Quote:Original post by Instigator
I keep hearing about this UNICODE stuff. I'm actually using Win XP Pro SP2. What effect would it have on me turning this off through the project settings?
Generally what does this mean, and why would anyone want it "turned on" if all it does is cause compiler issues?
The simple explanation is this:
in C++, a regular char is only 1 byte wide. That's not enough to represent international characters. Hence the need for bigger characters.
Enter the unicode character set. This is an absolutely huge list of pretty much any character you can imagine. And to fit this into C++, you have two options. Either use variable-length characters using UTF8 (Windows will do this if you disable Unicode), which means that ASCII characters are represented as single bytes, but everything else are made up of multiple bytes. This works, but makes manipulating strings much more complicated (you need to scan through a string to determine the number of characters in it, instead of simply being able to look at its length in bytes. And you can't just split a string at arbitrary positions because you might chop a character into two.
Alternatively, you can use bigger fixed-width characters. That's what you get when you enable unicode in your Win32 project.
To use unicode, you need to use:
- wchar_t instead of char (wchar_t is a wide char, under Windows this is 16 bit)
- L"foo" instead of "foo" (the L tells the compiler to make a LONG character literal, that is, a wchar_t* instead of a char*)
- std::wstring instead of std::string (and the same for std::wcout, std::wstringstream and so on)
And no, it doesn't cause compiler issues.
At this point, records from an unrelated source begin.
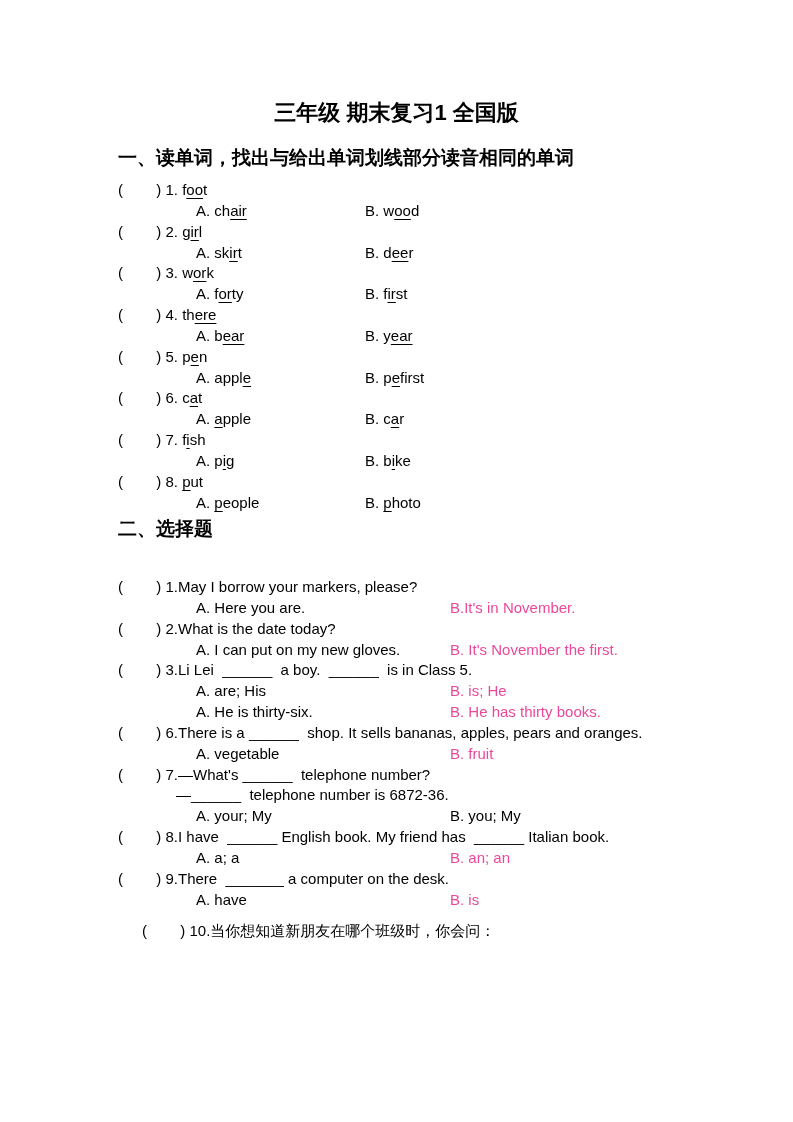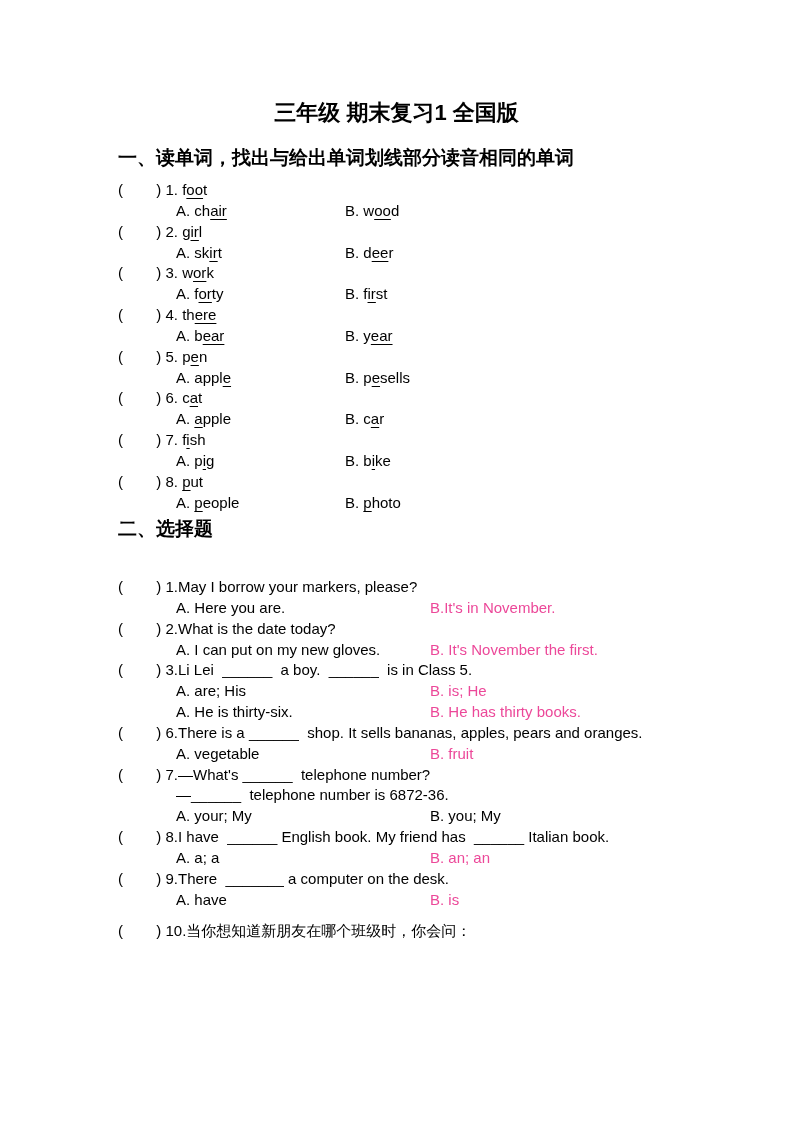"A. chair" .opt-a { margin-left: none -> 20px }
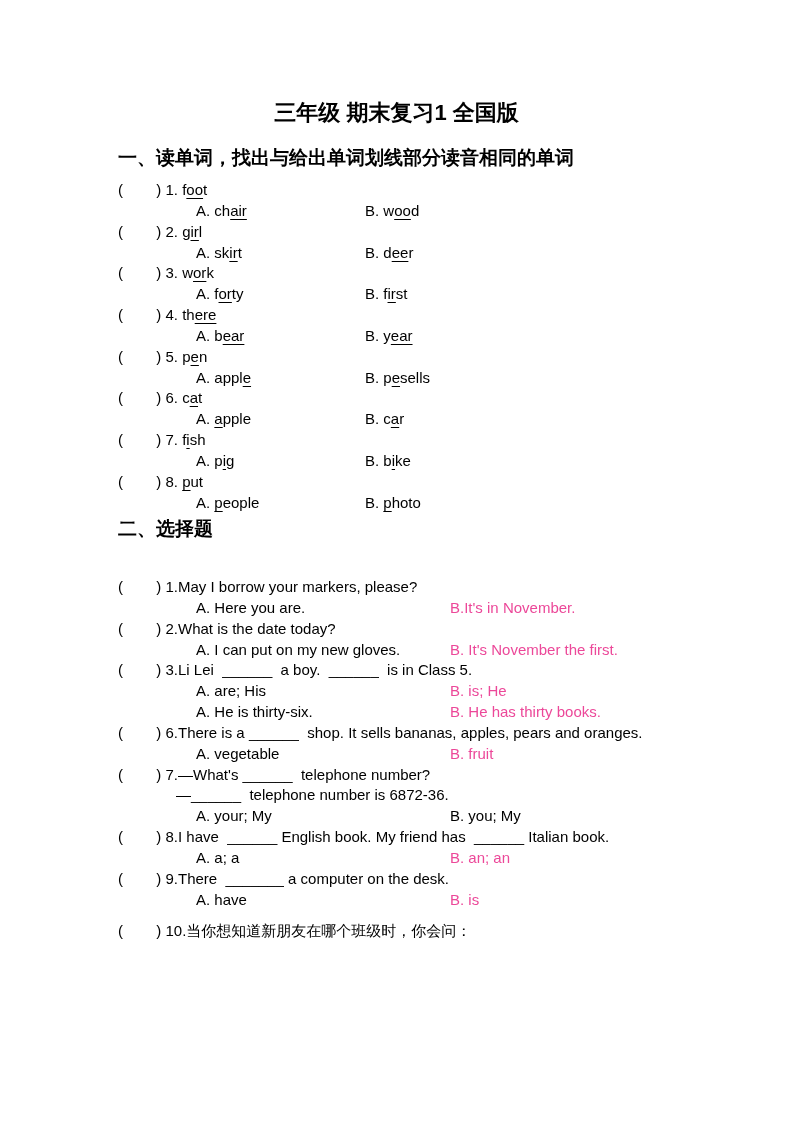"sells" span { text: sells -> first }
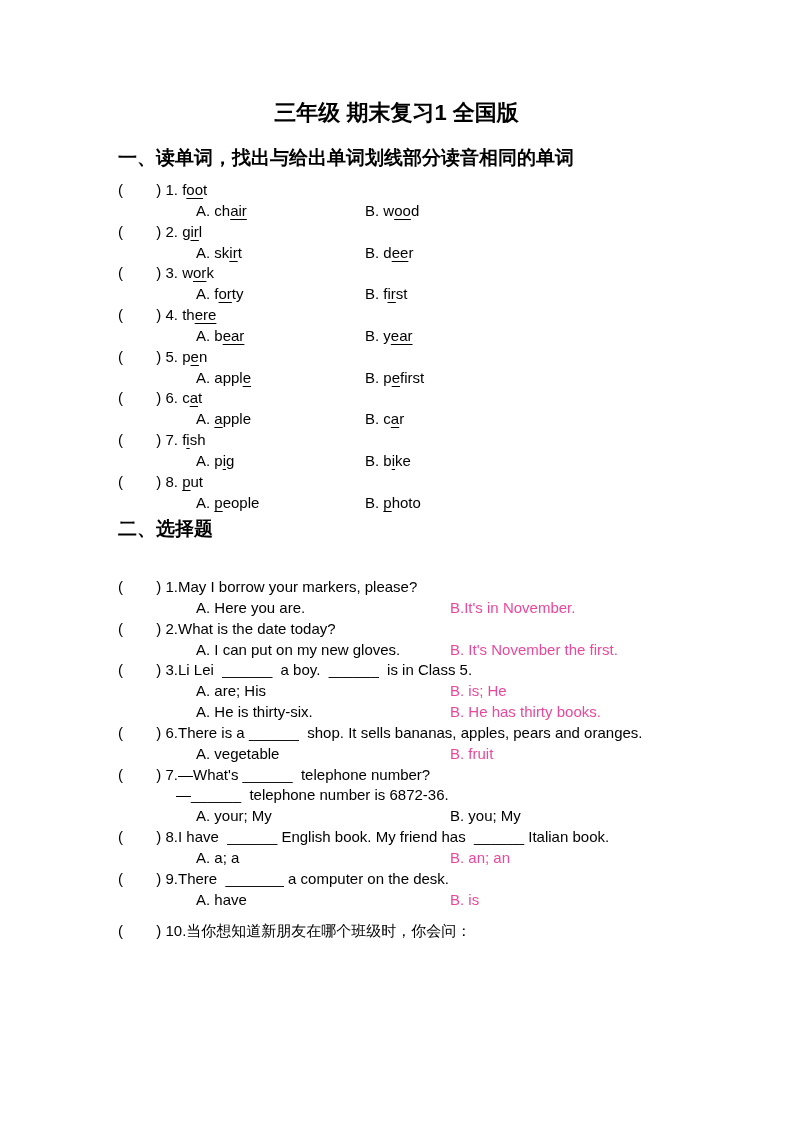"( ) 10.当你想知道新朋友在哪个班级时，你会问：" .extra-gap { margin-left: none -> 24px }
But consider an API containing functions that take or returns characters or strings. If a function expects a string, do you give it a wchar_t* or a char*?
The answer is, it depends on the API, of course.
In the case of the Win32 API, it can use both. The entire API is implemented twice, once using Unicode, and once without. And which one gets used depends on your compiler settings.
If you have Unicode enabled, then *all* Win32 functions will expect wchar_t where they otherwise would have expected char. if you give them a char, you get an error.
The solution is fairly simple. Either disable unicode, or just give the functions the correct arguments. Or explicitly call the version you want. To give an example, CreateWindow is actually just a macro. One that maps to either CreateWindowA (for ASCII) or CreateWindowW (for Wide), depending on whether Unicode is enabled. The *A functions use char's, the *W functions use wchar_t. So if you have unicode enabled, but want to, say, show a message box with a non-unicode string, you just call MessageBoxA instead of MessageBox.